* Code change snippets:
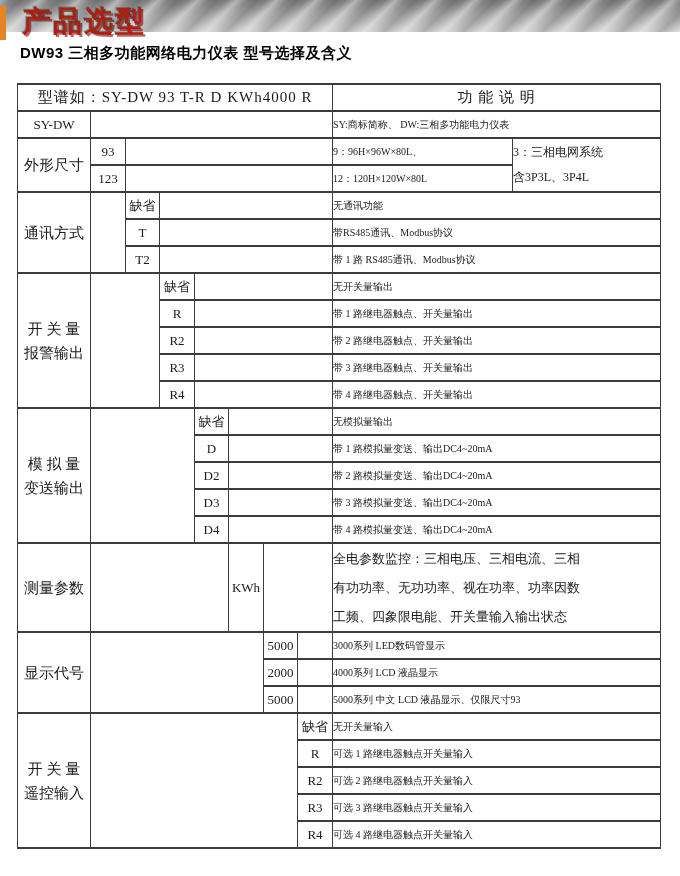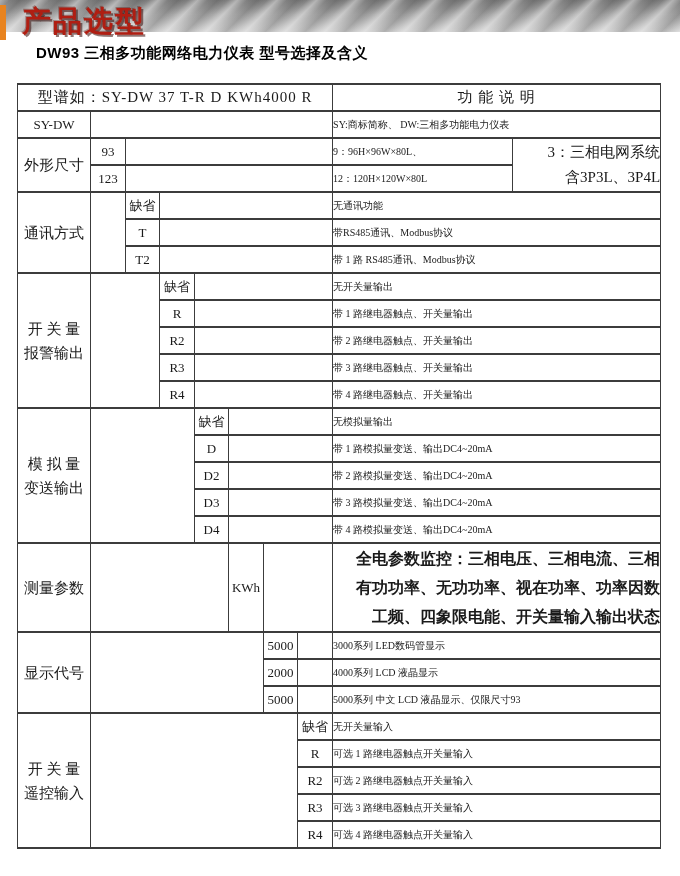--- a/index.html
+++ b/index.html
@@ -21,7 +21,7 @@
     text-shadow:2px 2px 0 rgba(55,10,5,0.55), -1px -1px 0 rgba(90,15,8,0.35);}
 
   
-  .doc-title{position:absolute;left:36px;top:44px;
+  .doc-title{position:absolute;left:20px;top:44px;
     font-family:"Liberation Sans","DejaVu Sans",sans-serif;font-weight:bold;
     font-size:15px;color:#000;letter-spacing:0.5px;}
 

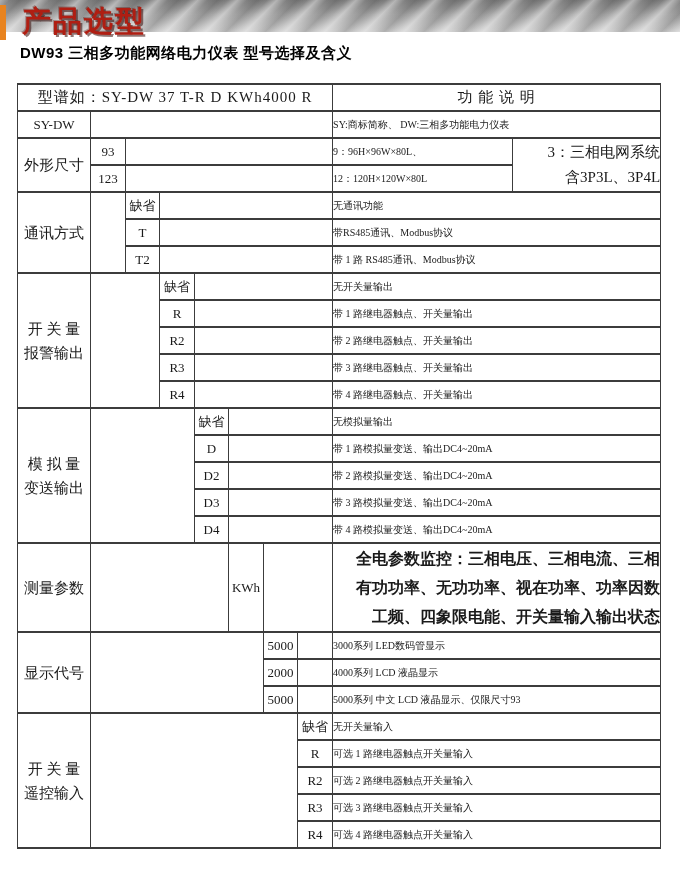--- a/index.html
+++ b/index.html
@@ -71,7 +71,7 @@
 
     <tbody>
         <tr>
-      <td colspan="8" class="head">型谱如：SY-DW 37 T-R D KWh4000 R</td>
+      <td colspan="8" class="head">型谱如：SY-DW 93 T-R D KWh4000 R</td>
       <td colspan="2" class="head">功 能 说 明</td>
     </tr>
 

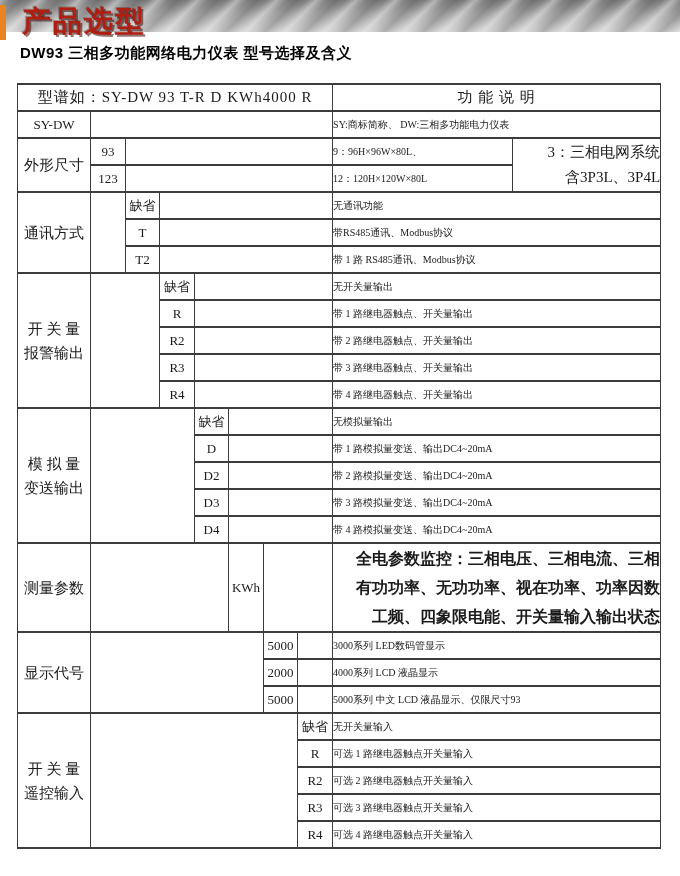--- a/index.html
+++ b/index.html
@@ -38,7 +38,7 @@
   td.label{text-align:center;font-size:15px;white-space:pre-line;line-height:24px;}
   td.code{text-align:center;font-size:13px;white-space:nowrap;}
   td.desc{text-align:left;font-size:10px;padding-left:12px;white-space:nowrap;}
-  td.desc-center{text-align:right;font-size:15px;white-space:pre-line;line-height:25px;}
+  td.desc-center{text-align:left;font-size:12px;white-space:pre-line;line-height:25px;}
   td.desc-tall{text-align:right;font-size:16px;padding-left:12px;
     white-space:pre-line;line-height:29px;font-weight:bold;}
   td.spacer{background:#fff;}

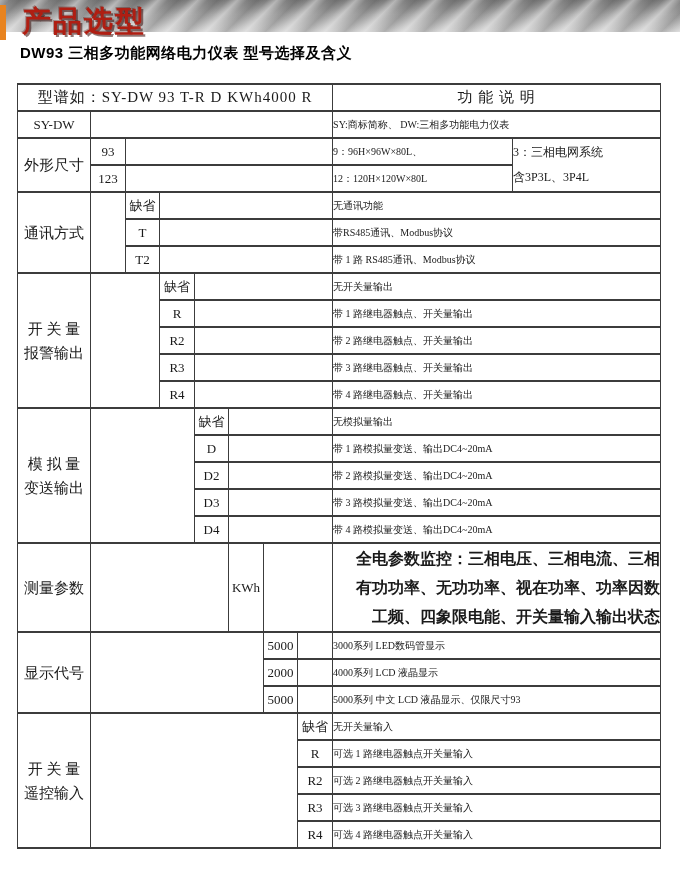--- a/index.html
+++ b/index.html
@@ -39,8 +39,8 @@
   td.code{text-align:center;font-size:13px;white-space:nowrap;}
   td.desc{text-align:left;font-size:10px;padding-left:12px;white-space:nowrap;}
   td.desc-center{text-align:left;font-size:12px;white-space:pre-line;line-height:25px;}
-  td.desc-tall{text-align:right;font-size:16px;padding-left:12px;
-    white-space:pre-line;line-height:29px;font-weight:bold;}
+  td.desc-tall{text-align:left;font-size:13px;padding-left:12px;
+    white-space:pre-line;line-height:29px;}
   td.spacer{background:#fff;}
 </style>
 </head>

* Exercise objective:
Among the lines above, find those holding "class" and copy each one.

* Written solution:
-      <td colspan="8" class="head">型谱如：SY-DW 37 T-R D KWh4000 R</td>
+      <td colspan="8" class="head">型谱如：SY-DW 93 T-R D KWh4000 R</td>
       <td colspan="2" class="head">功 能 说 明</td>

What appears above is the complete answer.